Clay v. Everett, 4 Ark. App. 122, 628 S.W.2d 339 (1982)

Feb. 24, 1982 · Arkansas Court of Appeals · E 81-280
4 Ark. App. 122, 628 S.W.2d 339

Thelma CLAY v. William F. EVERETT, Director of Labor, and BASLER ELECTRIC

E 81-280

628 S.W. 2d 339

Court of Appeals of Arkansas

Opinion delivered February 24, 1982

Appellant, pro se.

Thelma Lorenzo and Michael R. Foreman, for appellees.

George K. Cracraft, Judge.

On May 21, 1981, the appellant applied for benefits under the Arkansas Employment Security Act stating that she quit her job at Basler Electric because her throat become so sore due to fumes that she could not work. The employer replied that after being absent for two consecutive days she voluntarily quit. The agency denied her claim on finding that she voluntarily left her last employment without good cause connected with the work.

She appealed from that determination and appeared at a hearing before the referee. The employer was not represented at that hearing. Though she had not previously made any claim of harassment, appellant testified before the referee that the real reasons for terminating her employment were the improper advances and sexual harassment of a supervisor. The Appeal Tribunal reversed the agency on *123finding that she voluntarily left her work but for good cause in connection with her work due to sexual harassment.

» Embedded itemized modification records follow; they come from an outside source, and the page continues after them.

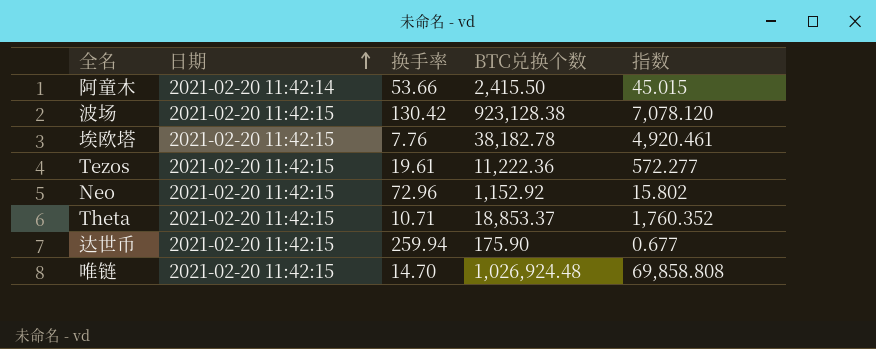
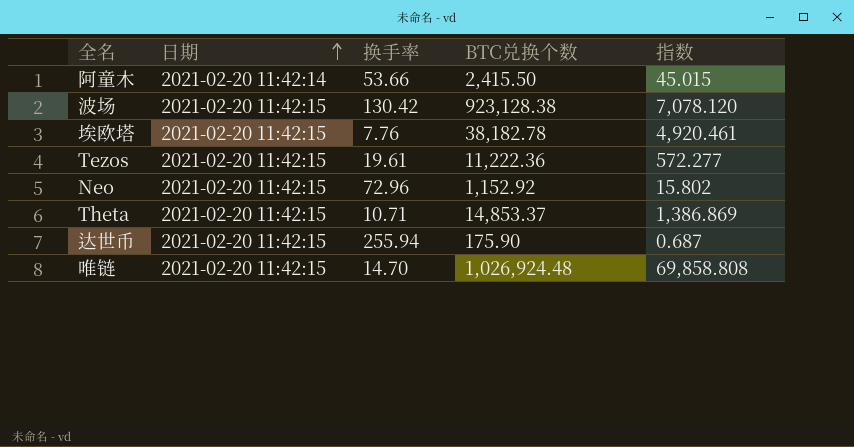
Theta | BTC兑换个数: 18,853.37 -> 14,853.37
Theta | 指数: 1,760.352 -> 1,386.869
达世币 | 换手率: 259.94 -> 255.94
达世币 | 指数: 0.677 -> 0.687

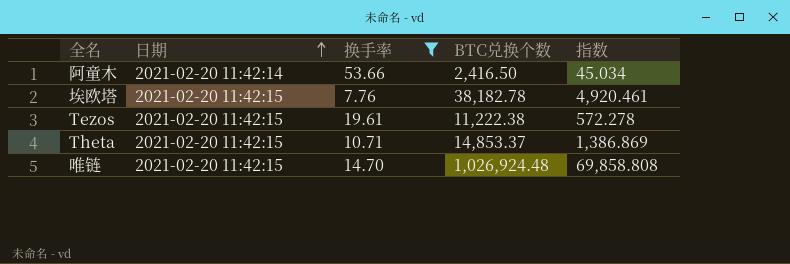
filter: none -> 换手率 <= 53.66
阿童木 | BTC兑换个数: 2,415.50 -> 2,416.50
阿童木 | 指数: 45.015 -> 45.034
Tezos | BTC兑换个数: 11,222.36 -> 11,222.38
Tezos | 指数: 572.277 -> 572.278

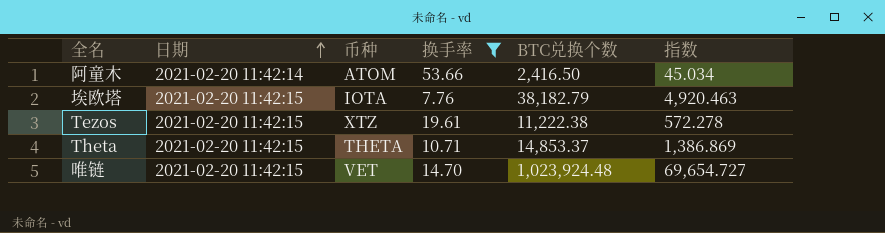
column 币种 | position: none -> 3
埃欧塔 | BTC兑换个数: 38,182.78 -> 38,182.79
埃欧塔 | 指数: 4,920.461 -> 4,920.463
唯链 | BTC兑换个数: 1,026,924.48 -> 1,023,924.48
唯链 | 指数: 69,858.808 -> 69,654.727

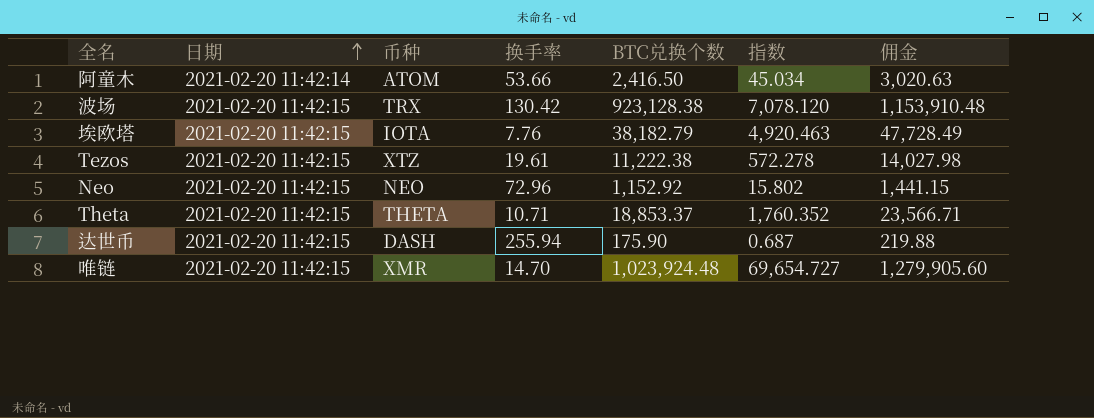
filter: 换手率 <= 53.66 -> none
column 佣金 | formula: none -> [BTC兑换个数] * 1.25
Theta | BTC兑换个数: 14,853.37 -> 18,853.37
Theta | 指数: 1,386.869 -> 1,760.352
唯链 | 币种: VET -> XMR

The employer filed its petition for appeal to the Board of Review in which it pointed out that because there had been no notice of a claim of sexual harassment before the hearing no one had appeared before the referee in its behalf. It prayed for a rehearing on appeal in order to present evidence in defense of that accusation. Attached to that petition were copies of appellant’s written resignation and documentary evidence of her absenteeism. The record reflects that a copy of that petition and the documents attached to it were forwarded to the appellant on July 15, 1981.

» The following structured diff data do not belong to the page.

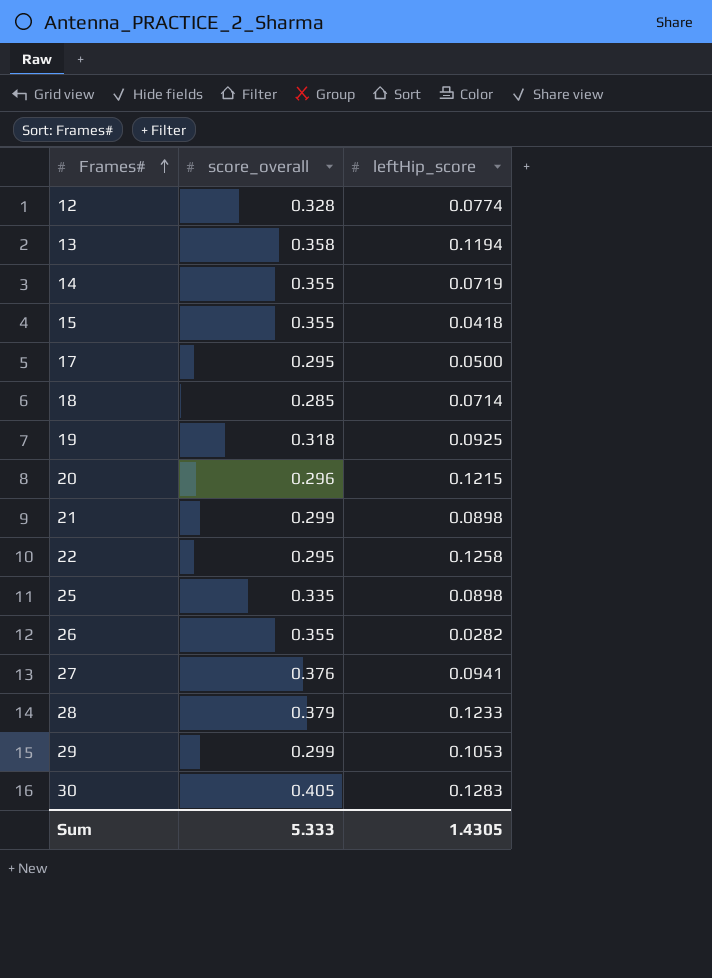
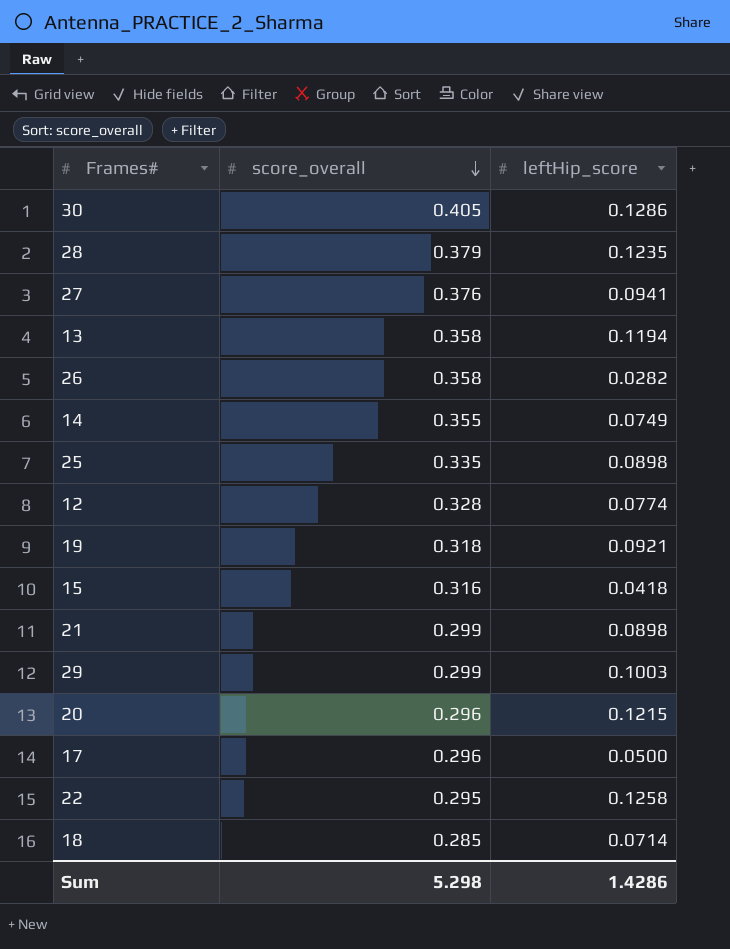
row order: Frames# ascending -> score_overall descending
30 | leftHip_score: 0.1283 -> 0.1286
28 | leftHip_score: 0.1233 -> 0.1235
26 | score_overall: 0.355 -> 0.358
14 | leftHip_score: 0.0719 -> 0.0749
19 | leftHip_score: 0.0925 -> 0.0921
15 | score_overall: 0.355 -> 0.316
29 | leftHip_score: 0.1053 -> 0.1003
17 | score_overall: 0.295 -> 0.296
Sum | score_overall: 5.333 -> 5.298
Sum | leftHip_score: 1.4305 -> 1.4286

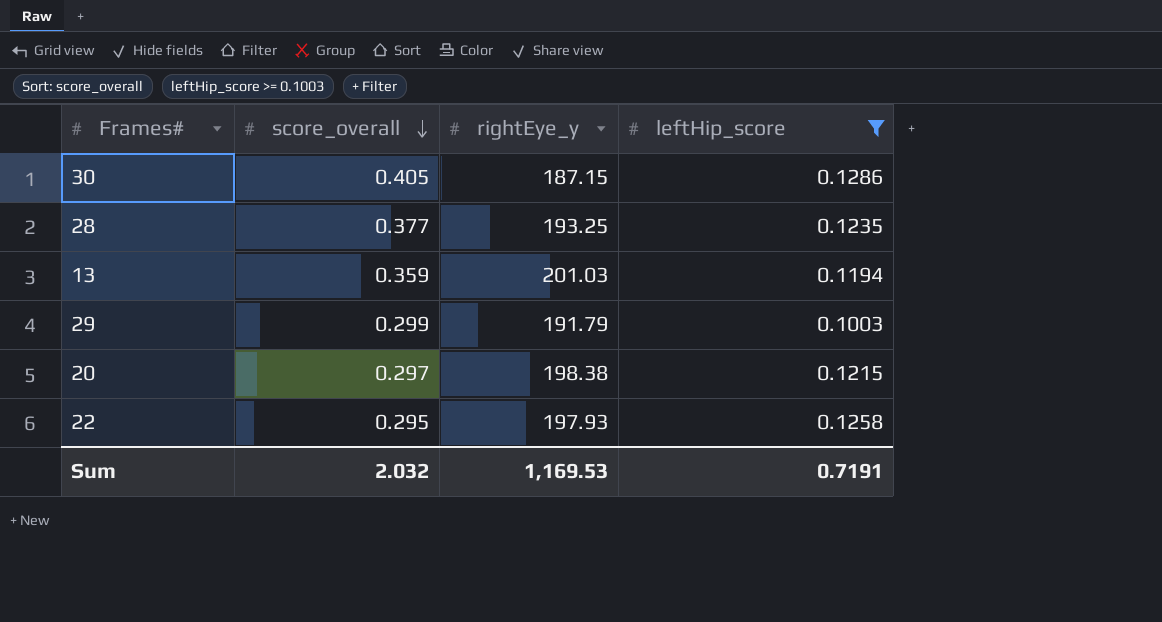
filter: none -> leftHip_score >= 0.1003
column rightEye_y | position: none -> 3
28 | score_overall: 0.379 -> 0.377
13 | score_overall: 0.358 -> 0.359
20 | score_overall: 0.296 -> 0.297
Sum | score_overall: 5.298 -> 2.032
Sum | leftHip_score: 1.4286 -> 0.7191

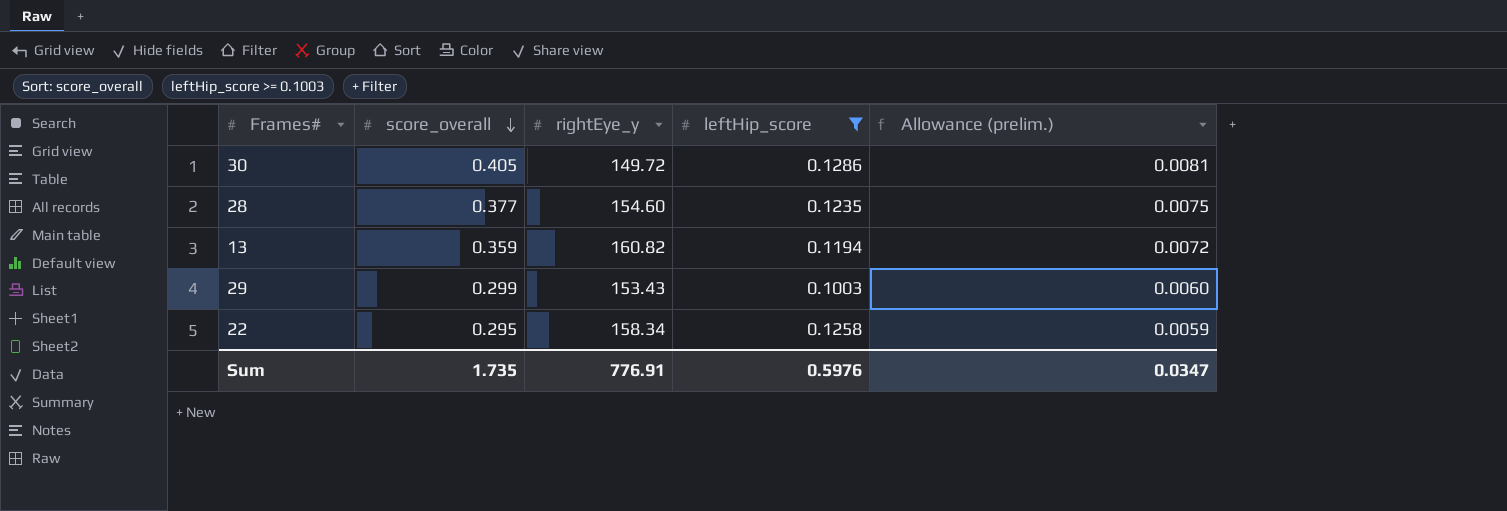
column Allowance (prelim.) | formula: none -> [score_overall] * 0.02
row 20: 0.297 | 198.38 | 0.1215 -> none
30 | rightEye_y: 187.15 -> 149.72
28 | rightEye_y: 193.25 -> 154.60
13 | rightEye_y: 201.03 -> 160.82
29 | rightEye_y: 191.79 -> 153.43
22 | rightEye_y: 197.93 -> 158.34
Sum | score_overall: 2.032 -> 1.735
Sum | rightEye_y: 1,169.53 -> 776.91
Sum | leftHip_score: 0.7191 -> 0.5976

Thereafter the employer addressed a letter to the “Chairmen and Members of the Board of Review” in which it set out those matters contained in its original petition and further submitted in support of its defense against the claim of sexual harassment the affidavits of its plant manager, company supervisor, secretary to the plant manager, and assistant group leader of the night shift, all tending to establish that there had been no sexual harassment of the appellant. The record does not disclose that a copy of that letter or of the attached affidavits was furnished to the claimant prior to the decision of the Board of Review.

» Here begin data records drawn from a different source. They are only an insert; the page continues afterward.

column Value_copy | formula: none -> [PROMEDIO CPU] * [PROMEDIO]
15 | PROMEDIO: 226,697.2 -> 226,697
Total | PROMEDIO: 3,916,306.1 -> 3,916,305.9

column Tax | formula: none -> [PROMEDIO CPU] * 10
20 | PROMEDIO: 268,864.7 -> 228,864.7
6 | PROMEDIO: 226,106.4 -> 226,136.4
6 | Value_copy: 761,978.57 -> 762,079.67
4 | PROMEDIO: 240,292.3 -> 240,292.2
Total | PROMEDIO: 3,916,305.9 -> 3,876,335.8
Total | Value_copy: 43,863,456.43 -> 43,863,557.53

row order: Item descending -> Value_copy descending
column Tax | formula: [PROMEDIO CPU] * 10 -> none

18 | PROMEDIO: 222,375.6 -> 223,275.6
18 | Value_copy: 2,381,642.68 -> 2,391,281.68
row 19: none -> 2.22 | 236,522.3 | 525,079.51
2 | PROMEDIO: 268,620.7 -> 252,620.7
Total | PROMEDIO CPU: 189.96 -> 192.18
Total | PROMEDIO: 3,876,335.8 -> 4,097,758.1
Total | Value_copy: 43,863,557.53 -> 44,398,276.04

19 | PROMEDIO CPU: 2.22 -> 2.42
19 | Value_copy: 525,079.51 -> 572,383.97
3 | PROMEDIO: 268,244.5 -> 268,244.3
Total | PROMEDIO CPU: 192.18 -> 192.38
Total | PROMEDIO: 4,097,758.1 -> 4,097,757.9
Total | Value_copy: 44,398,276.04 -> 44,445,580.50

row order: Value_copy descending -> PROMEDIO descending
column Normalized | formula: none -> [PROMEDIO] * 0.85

The Board of Review reversed the determination of the Appeal Tribunal upon finding that she voluntarily tendered her resignation after failing to report to work for two consecutive days and not because of harassment. It is apparent that the Board of Review did consider the affidavits furnished by the employer, which material had not been furnished to the appellant. The Board of Review’s opinion makes specific reference to that letter and the affidavits. With regard to her accusations against one of her employers, the Board noted that claimant “had not mentioned this particular problem to her supervisor as is stated in his affidavit.”

In Brown Jordan v. Dukes, 269 Ark. 581, 600 S.W. 2d 21 (1980) and a series of subsequent unpublished opinions we have declared that it is prejudicial error for the Board of Review to consider matters submitted to it by one party *124which were not in evidence before the referee and of which the other party is afforded no notice or opportunity of rebuttal. We adhere to this rule.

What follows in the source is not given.